Note: This work may be simplified when and if ecommerce is moved externally.
May 5, 2020: TNL reached out with Production bug where verified learners could use LMS with initial session before verifying email, but same user/session could not make MFE calls to an LMS endpoint. The problem/solution was non-obvious, because endpoint was using SessionAuthentication (via default), but not JwtAuthentication.
Short term fix: Ensure JwtAuthentication is included on any endpoint called from an MFE. In LMS, this means explicitly adding it do endpoint where needed. For non-DRF endpoints, this may additional complexity depending on the endpoint.
May 13, 2020: Brandon and enterprise-titans reached out because JWT cookies weren't being used when calling endpoints from browser outside of an MFE, and the problem was non-obvious. At first, it was also unclear that this was a local only issue. May 7, 2020: Alex reached out wondering how to get JWT roles from JWT cookies when calling endpoints from the browser. The problem/solution was non-obvious.
The second part of contract testing involves replaying the interactions in the contract against the provider. If the API endpoints are authenticated, a proper mechanism is needed to add authentication information during the provider verification. In edX, the APIs are using a mix of Jwt, Bearer, and Session auth. How can we have a one-fit-all way to add auth in pact provider verification? See some more details on Contract Testing: Architecture/Integration Questions(Question 4)
JWT Cookie Refresh sometimes not working
This appears as error: "[frontend-auth] Access token is still null after successful refresh." It looks like this is roughly affecting 0.3% of requests. See https://one.newrelic.com/-/0YBR6m5v2wO (edX only).
Note: This ticket just checked a particular hypothesis which didn't pan out.

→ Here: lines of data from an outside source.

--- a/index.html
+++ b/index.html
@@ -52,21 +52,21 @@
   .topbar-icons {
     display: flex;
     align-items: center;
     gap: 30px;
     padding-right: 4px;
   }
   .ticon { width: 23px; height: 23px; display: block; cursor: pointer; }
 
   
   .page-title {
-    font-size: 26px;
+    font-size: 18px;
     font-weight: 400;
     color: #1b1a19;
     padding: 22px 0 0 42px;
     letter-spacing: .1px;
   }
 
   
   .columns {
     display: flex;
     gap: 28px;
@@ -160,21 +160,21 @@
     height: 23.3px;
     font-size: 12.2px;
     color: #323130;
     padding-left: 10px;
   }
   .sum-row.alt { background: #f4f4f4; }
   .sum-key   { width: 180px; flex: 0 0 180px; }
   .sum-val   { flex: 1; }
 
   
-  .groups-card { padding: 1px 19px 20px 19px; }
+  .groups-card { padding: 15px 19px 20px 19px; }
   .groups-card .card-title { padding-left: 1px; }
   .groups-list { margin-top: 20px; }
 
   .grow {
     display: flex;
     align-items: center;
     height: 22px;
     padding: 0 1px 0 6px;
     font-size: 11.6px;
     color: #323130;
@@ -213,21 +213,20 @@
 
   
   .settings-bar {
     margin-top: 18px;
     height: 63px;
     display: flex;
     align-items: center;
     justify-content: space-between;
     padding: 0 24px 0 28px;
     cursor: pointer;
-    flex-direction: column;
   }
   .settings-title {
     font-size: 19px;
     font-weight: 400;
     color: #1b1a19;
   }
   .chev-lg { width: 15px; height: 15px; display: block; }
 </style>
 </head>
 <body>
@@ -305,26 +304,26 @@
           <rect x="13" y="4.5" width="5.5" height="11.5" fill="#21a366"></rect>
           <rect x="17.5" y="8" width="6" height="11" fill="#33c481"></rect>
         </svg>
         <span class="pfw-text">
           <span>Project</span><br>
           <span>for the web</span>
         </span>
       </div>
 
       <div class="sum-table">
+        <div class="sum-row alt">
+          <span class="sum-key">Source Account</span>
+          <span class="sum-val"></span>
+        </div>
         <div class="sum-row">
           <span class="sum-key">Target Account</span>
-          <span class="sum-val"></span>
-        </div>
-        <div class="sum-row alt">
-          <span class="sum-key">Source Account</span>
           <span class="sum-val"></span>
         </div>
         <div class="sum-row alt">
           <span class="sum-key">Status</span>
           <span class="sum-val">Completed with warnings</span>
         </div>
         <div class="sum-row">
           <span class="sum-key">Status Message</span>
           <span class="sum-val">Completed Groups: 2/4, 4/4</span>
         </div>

Credentials for integrations
Getting Google, Github, etc. API keys or tokens can be slow
June 9, 2020: Had to file a ticket to get a Github access token from SRE (could use personal token in meantime); previously had to get a Google API service account created (was a blocker)

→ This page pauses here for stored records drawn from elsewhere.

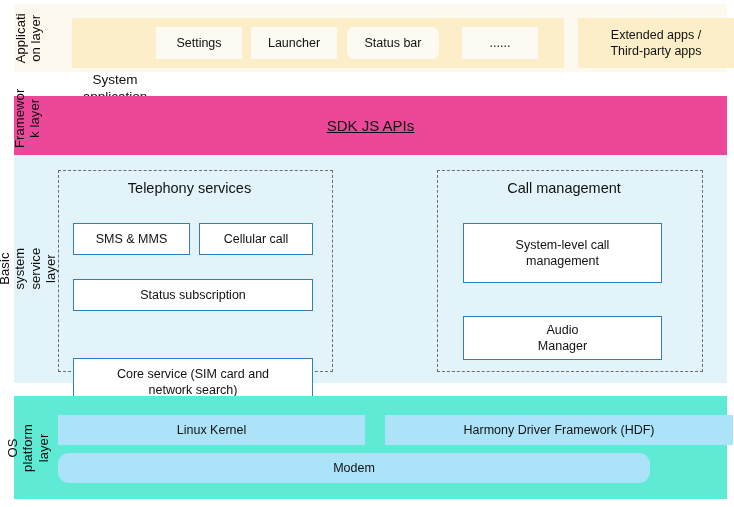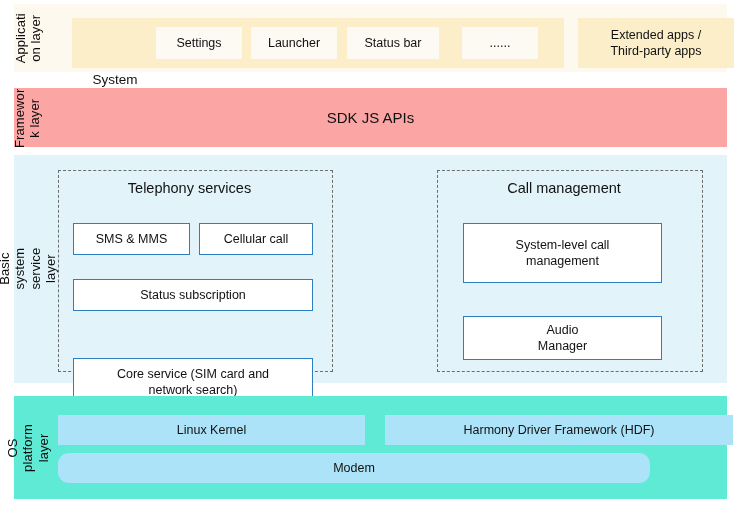--- a/index.html
+++ b/index.html
@@ -98,27 +98,28 @@
     display: flex;
     align-items: center;
     justify-content: center;
     font-size: 12.5px;
     color: #111;
   }
 
   
   #fw-band {
     left: 14px;
-    top: 88px;
+    top: 96px;
     width: 713px;
     height: 59px;
-    background: #fca5a5;
-    display: flex;
-    align-items: center;
-    justify-content: center;
+    background: #ec4899;
+    display: flex;
+    align-items: center;
+    justify-content: center;
+    text-decoration: underline;
   }
   #fw-title {
     font-size: 15px;
     color: #111;
   }
 
   
   #basic-band {
     left: 14px;
     top: 155px;
@@ -183,21 +184,21 @@
     <div id="app-main-block">
       <div class="sys-app-title">System
 application</div>
 
       <div class="app-chip" style="left:84px; width:86px;">
         <span>Settings</span>
       </div>
       <div class="app-chip" style="left:179px; width:86px;">
         <span>Launcher</span>
       </div>
-      <div class="app-chip" style="left:275px; width:92px;">
+      <div class="app-chip" style="left:275px; width:92px;border-radius:7px;">
         <span>Status bar</span>
       </div>
       <div class="app-chip" style="left:390px; width:76px;">
         <span>......</span>
       </div>
     </div>
 
     <div id="app-extended-block">
       <span style="white-space:pre-line">Extended apps /
 Third-party apps</span>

Managing admin access to Django services.
June 10, 2020 SRE-84 - Several services have required SRE to manually manage admins and manage permissions (VEM, LM, Ecommerce, etc).
Security Merge Conflicts are hard to detect/resolve
Sep 18, 2020 - There was a security PR that was causing a merge conflict in the pipeline, the error was hard to debug and fully stopped the pipeline.
Can be error-prone and can cause security issues
Because the masquerading code changes the request user, it caused false positives in various security checks because it does not look different from a malicious account takeover we've seen in the past(session user changes during a request).
Applying masquerading is complicated and often people override the request user to get the desired effects from masquerading.